- _What is needed_
Write out each line from the data below that includes the word "json".

____ Provided entries

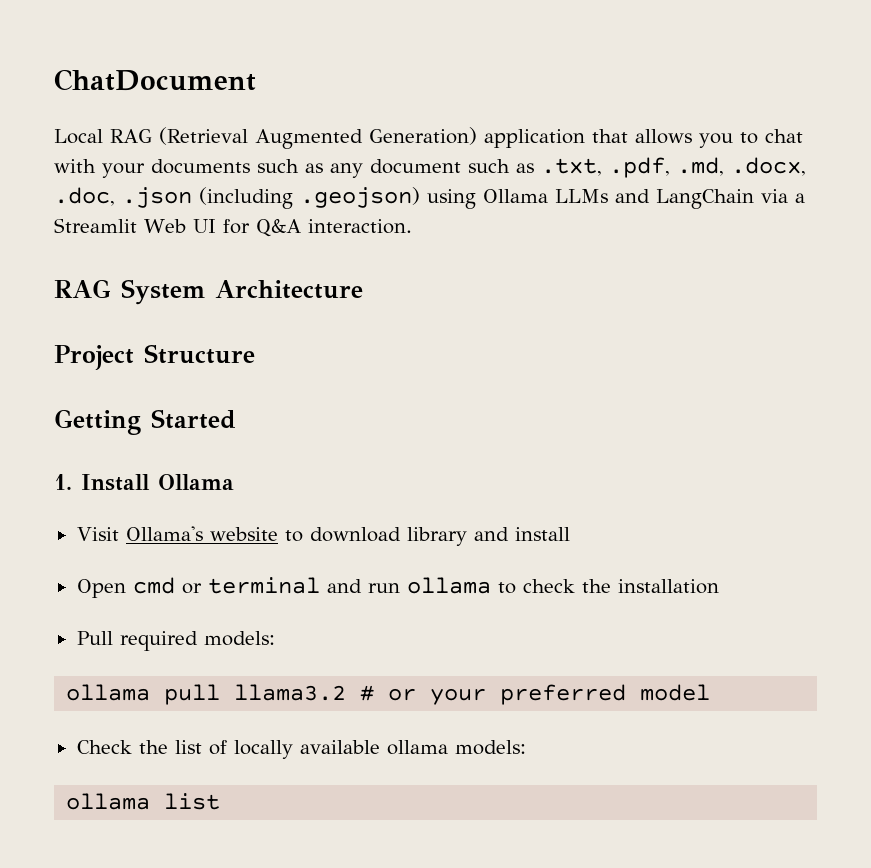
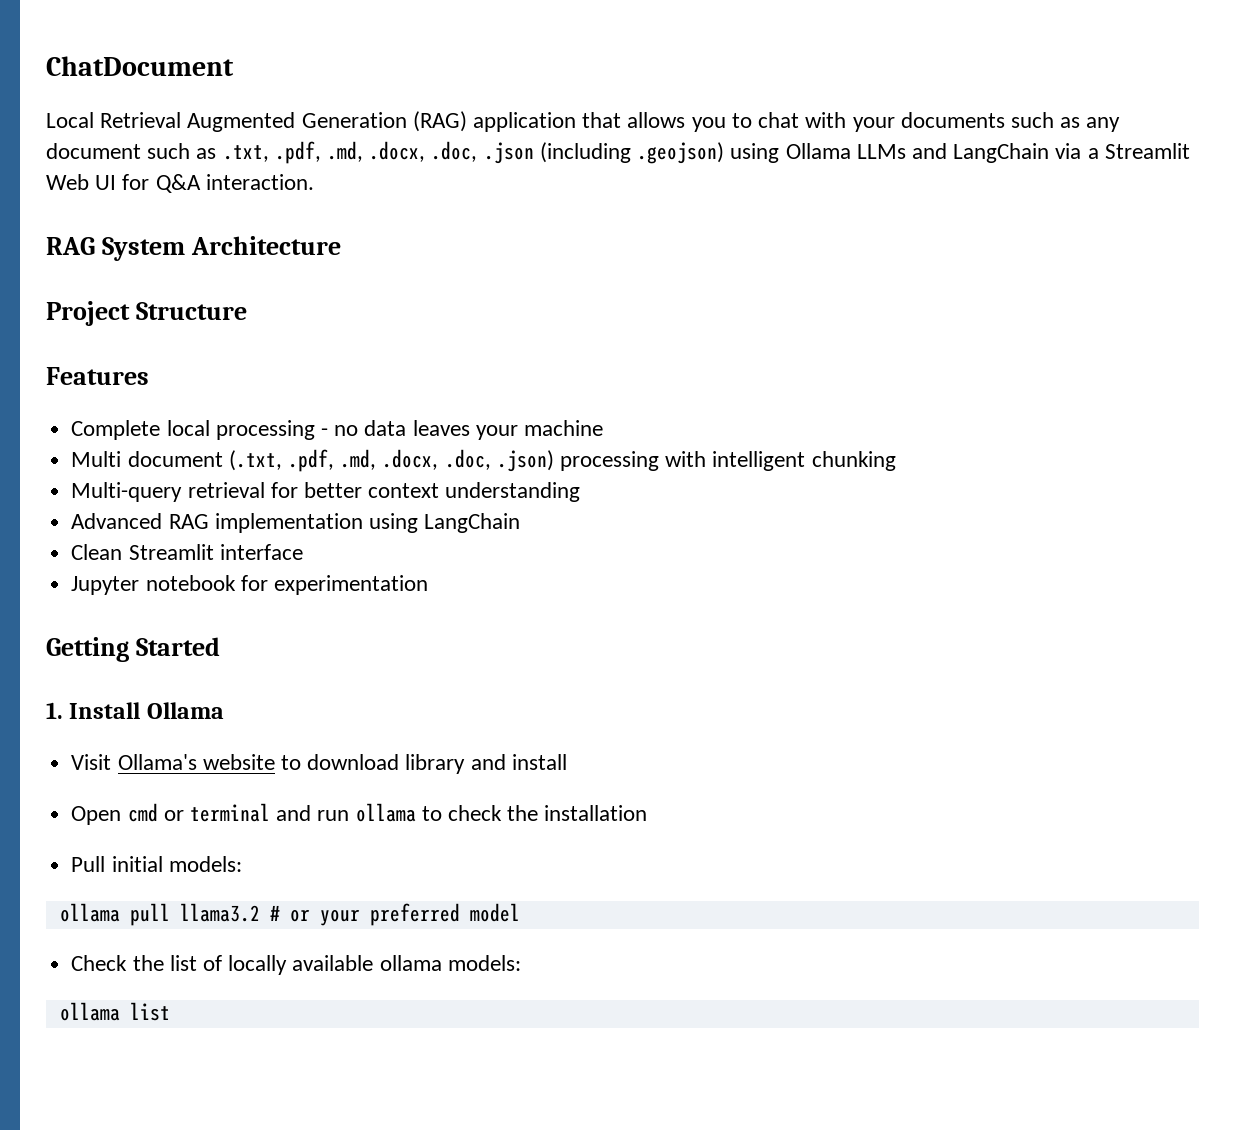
- Local RAG (Retrieval Augmented Generation) application that allows you to chat with your documents such as any document such as .txt, .pdf, .md, .docx, .doc, .json (including .geojson) using Ollama LLMs and LangChain via a Streamlit Web UI for Q&A interaction.
+ Local Retrieval Augmented Generation (RAG) application that allows you to chat with your documents such as any document such as .txt, .pdf, .md, .docx, .doc, .json (including .geojson) using Ollama LLMs and LangChain via a Streamlit Web UI for Q&A interaction.
+ Features
+ Complete local processing - no data leaves your machine
+ Multi document (.txt, .pdf, .md, .docx, .doc, .json) processing with intelligent chunking
+ Multi-query retrieval for better context understanding
+ Advanced RAG implementation using LangChain
+ Clean Streamlit interface
+ Jupyter notebook for experimentation
- Pull required models:
+ Pull initial models:

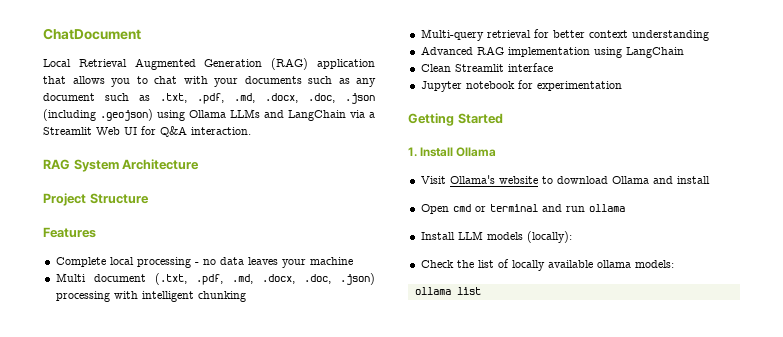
- Visit Ollama's website to download library and install
+ Visit Ollama's website to download Ollama and install
- Open cmd or terminal and run ollama to check the installation
- Pull initial models:
- ollama pull llama3.2 # or your preferred model
+ Open cmd or terminal and run ollama
+ Install LLM models (locally):

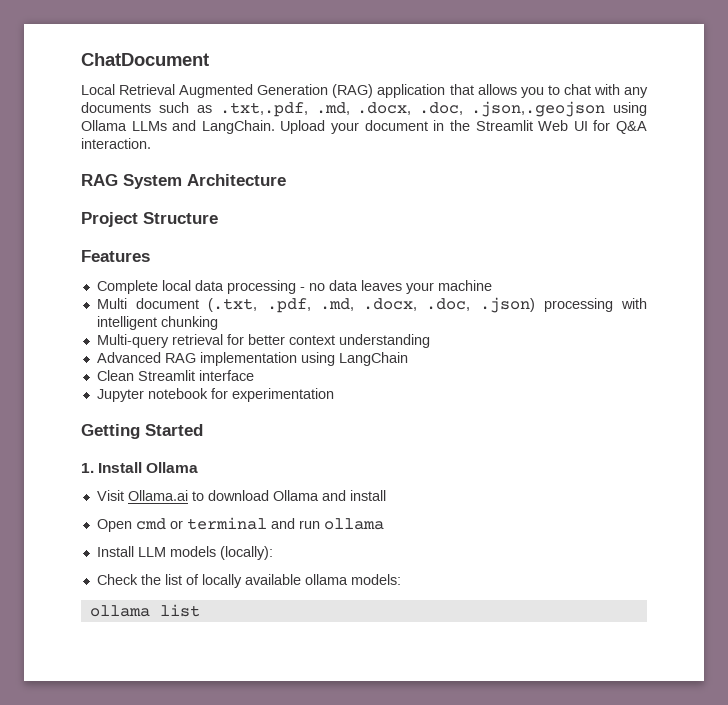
- Local Retrieval Augmented Generation (RAG) application that allows you to chat with your documents such as any document such as .txt, .pdf, .md, .docx, .doc, .json (including .geojson) using Ollama LLMs and LangChain via a Streamlit Web UI for Q&A interaction.
+ Local Retrieval Augmented Generation (RAG) application that allows you to chat with any documents such as .txt,.pdf, .md, .docx, .doc, .json,.geojson using Ollama LLMs and LangChain. Upload your document in the Streamlit Web UI for Q&A interaction.
- Complete local processing - no data leaves your machine
+ Complete local data processing - no data leaves your machine
- Visit Ollama's website to download Ollama and install
+ Visit Ollama.ai to download Ollama and install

________

- _Written answer_
- Local RAG (Retrieval Augmented Generation) application that allows you to chat with your documents such as any document such as .txt, .pdf, .md, .docx, .doc, .json (including .geojson) using Ollama LLMs and LangChain via a Streamlit Web UI for Q&A interaction.
+ Local Retrieval Augmented Generation (RAG) application that allows you to chat with your documents such as any document such as .txt, .pdf, .md, .docx, .doc, .json (including .geojson) using Ollama LLMs and LangChain via a Streamlit Web UI for Q&A interaction.
+ Multi document (.txt, .pdf, .md, .docx, .doc, .json) processing with intelligent chunking
- Local Retrieval Augmented Generation (RAG) application that allows you to chat with your documents such as any document such as .txt, .pdf, .md, .docx, .doc, .json (including .geojson) using Ollama LLMs and LangChain via a Streamlit Web UI for Q&A interaction.
+ Local Retrieval Augmented Generation (RAG) application that allows you to chat with any documents such as .txt,.pdf, .md, .docx, .doc, .json,.geojson using Ollama LLMs and LangChain. Upload your document in the Streamlit Web UI for Q&A interaction.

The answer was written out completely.